**Assignment**
Your reply must be the number of lines in the entries that hold the word "ours", and nothing else.

**Records to use**

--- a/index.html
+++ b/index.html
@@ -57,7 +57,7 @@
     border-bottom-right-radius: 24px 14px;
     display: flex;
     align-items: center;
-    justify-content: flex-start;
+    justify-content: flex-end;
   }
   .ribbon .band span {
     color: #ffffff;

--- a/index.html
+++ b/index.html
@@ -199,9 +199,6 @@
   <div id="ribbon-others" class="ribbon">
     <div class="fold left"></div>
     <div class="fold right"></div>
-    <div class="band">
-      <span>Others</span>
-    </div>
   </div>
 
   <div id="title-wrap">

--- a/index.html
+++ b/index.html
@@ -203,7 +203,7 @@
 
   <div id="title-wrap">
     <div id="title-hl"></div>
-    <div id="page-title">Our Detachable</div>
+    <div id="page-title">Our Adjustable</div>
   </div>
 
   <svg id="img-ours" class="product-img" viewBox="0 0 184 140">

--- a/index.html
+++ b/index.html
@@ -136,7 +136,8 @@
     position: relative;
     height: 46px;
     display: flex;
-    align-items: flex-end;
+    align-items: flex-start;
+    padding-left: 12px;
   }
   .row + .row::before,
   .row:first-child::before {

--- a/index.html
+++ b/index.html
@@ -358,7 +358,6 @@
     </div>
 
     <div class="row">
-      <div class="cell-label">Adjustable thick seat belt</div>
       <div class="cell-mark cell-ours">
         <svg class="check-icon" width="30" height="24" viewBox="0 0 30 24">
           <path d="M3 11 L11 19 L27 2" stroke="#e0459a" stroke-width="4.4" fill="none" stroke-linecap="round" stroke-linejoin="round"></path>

* * *

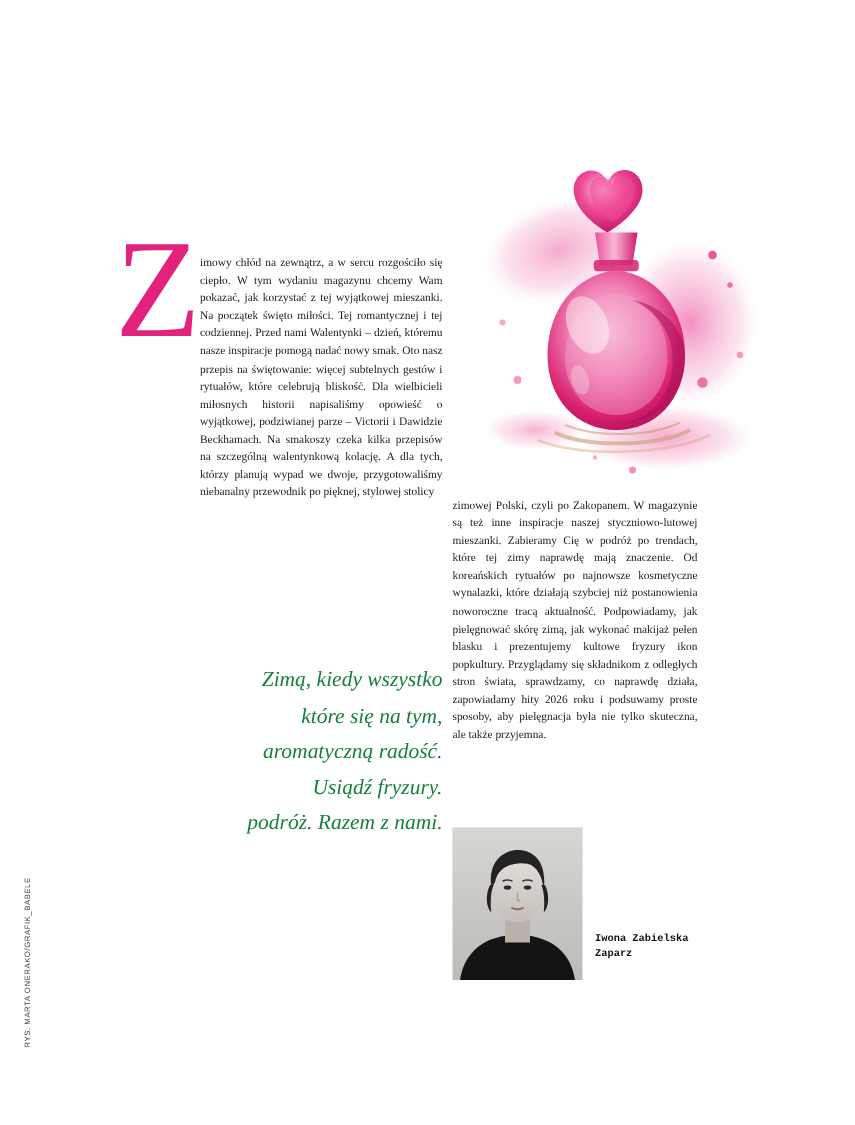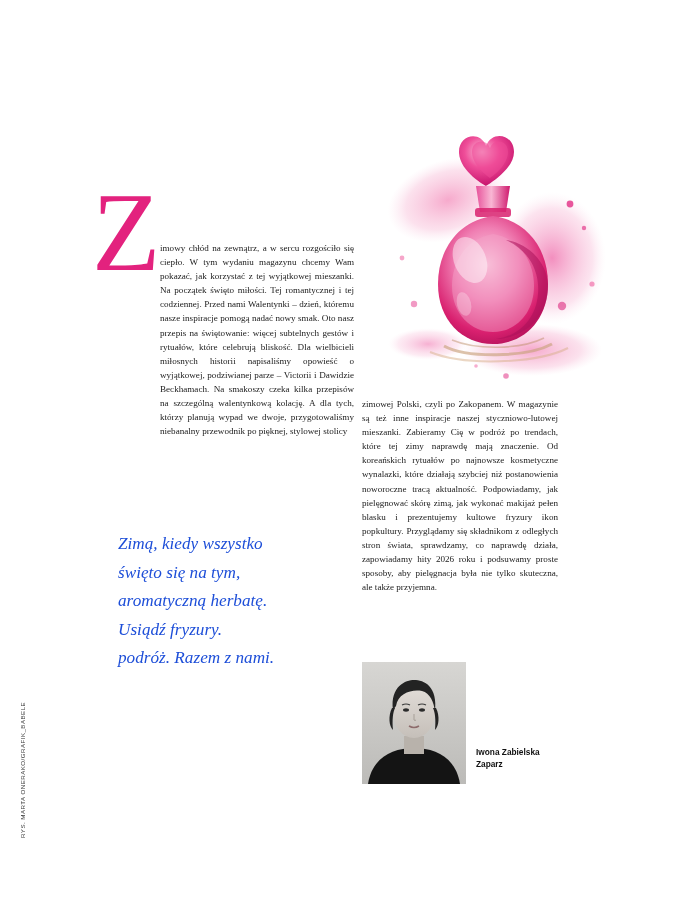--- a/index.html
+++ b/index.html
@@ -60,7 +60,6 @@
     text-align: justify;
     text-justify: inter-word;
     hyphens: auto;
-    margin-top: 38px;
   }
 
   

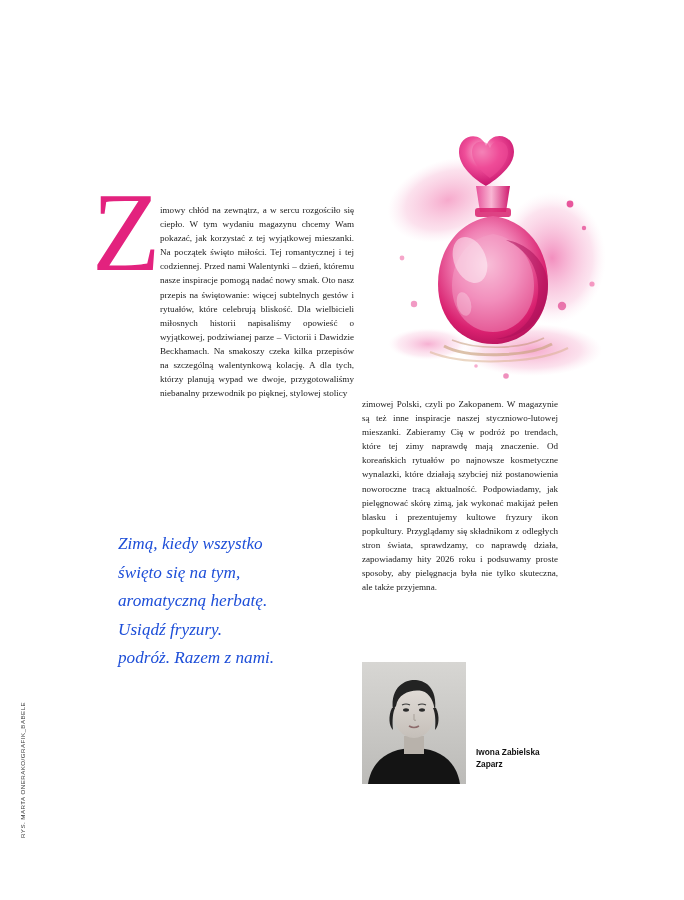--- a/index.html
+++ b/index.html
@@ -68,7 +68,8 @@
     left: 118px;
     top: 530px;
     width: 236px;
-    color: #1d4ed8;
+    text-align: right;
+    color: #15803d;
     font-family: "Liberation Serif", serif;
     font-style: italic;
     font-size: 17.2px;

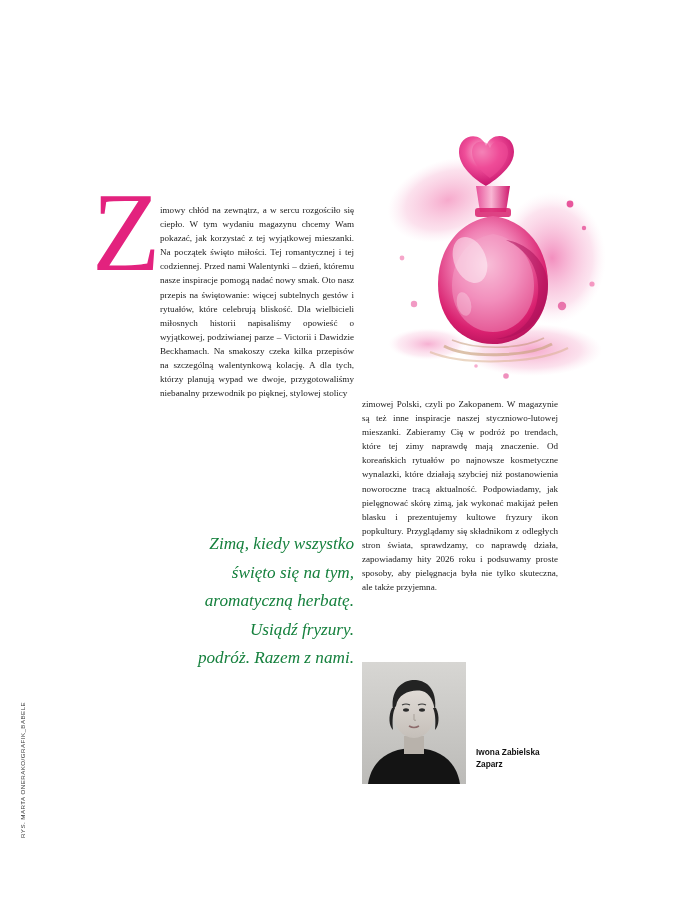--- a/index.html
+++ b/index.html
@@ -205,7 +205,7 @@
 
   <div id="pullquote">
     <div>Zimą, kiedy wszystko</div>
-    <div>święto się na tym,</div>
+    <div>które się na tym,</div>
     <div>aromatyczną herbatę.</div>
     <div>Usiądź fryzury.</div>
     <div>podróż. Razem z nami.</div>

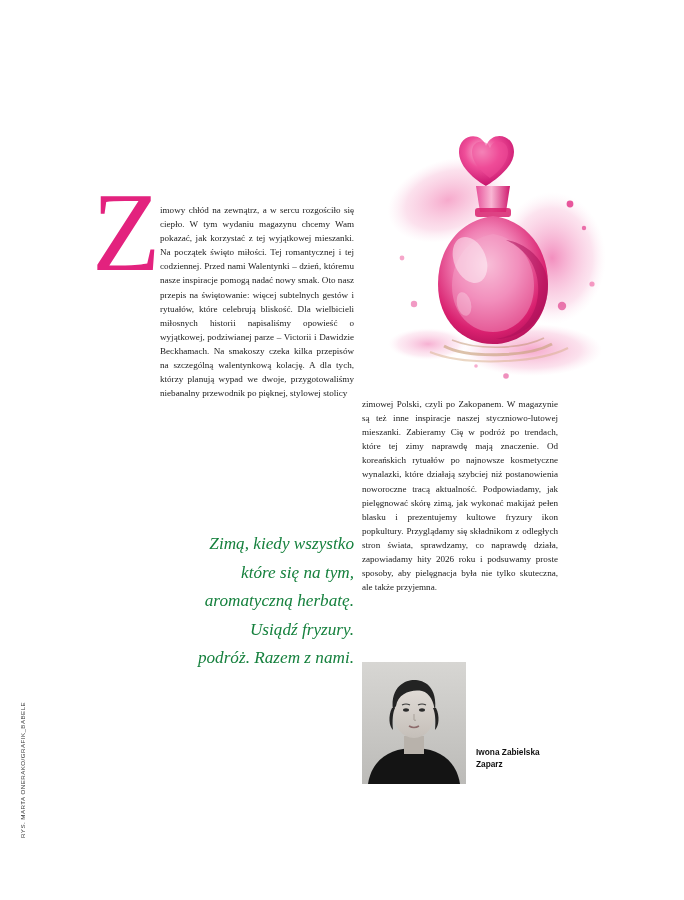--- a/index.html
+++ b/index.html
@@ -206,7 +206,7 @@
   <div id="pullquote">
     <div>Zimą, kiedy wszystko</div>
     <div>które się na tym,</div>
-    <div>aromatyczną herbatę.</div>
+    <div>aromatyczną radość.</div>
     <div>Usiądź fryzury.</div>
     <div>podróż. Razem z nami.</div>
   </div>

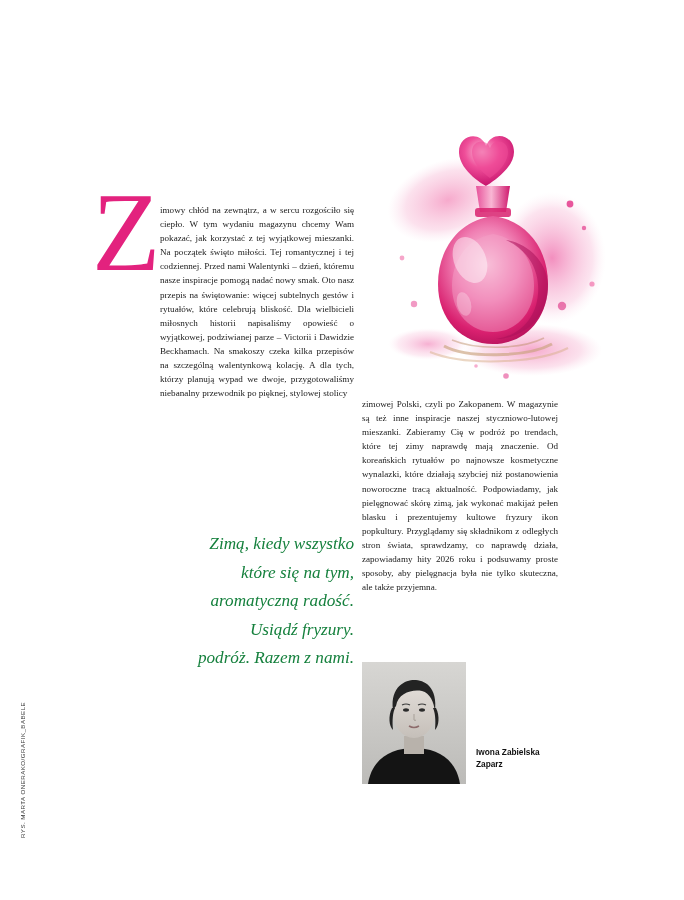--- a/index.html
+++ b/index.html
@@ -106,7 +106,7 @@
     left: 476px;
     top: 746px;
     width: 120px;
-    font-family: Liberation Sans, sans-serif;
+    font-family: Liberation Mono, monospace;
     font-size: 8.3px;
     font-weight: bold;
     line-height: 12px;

**Result**
2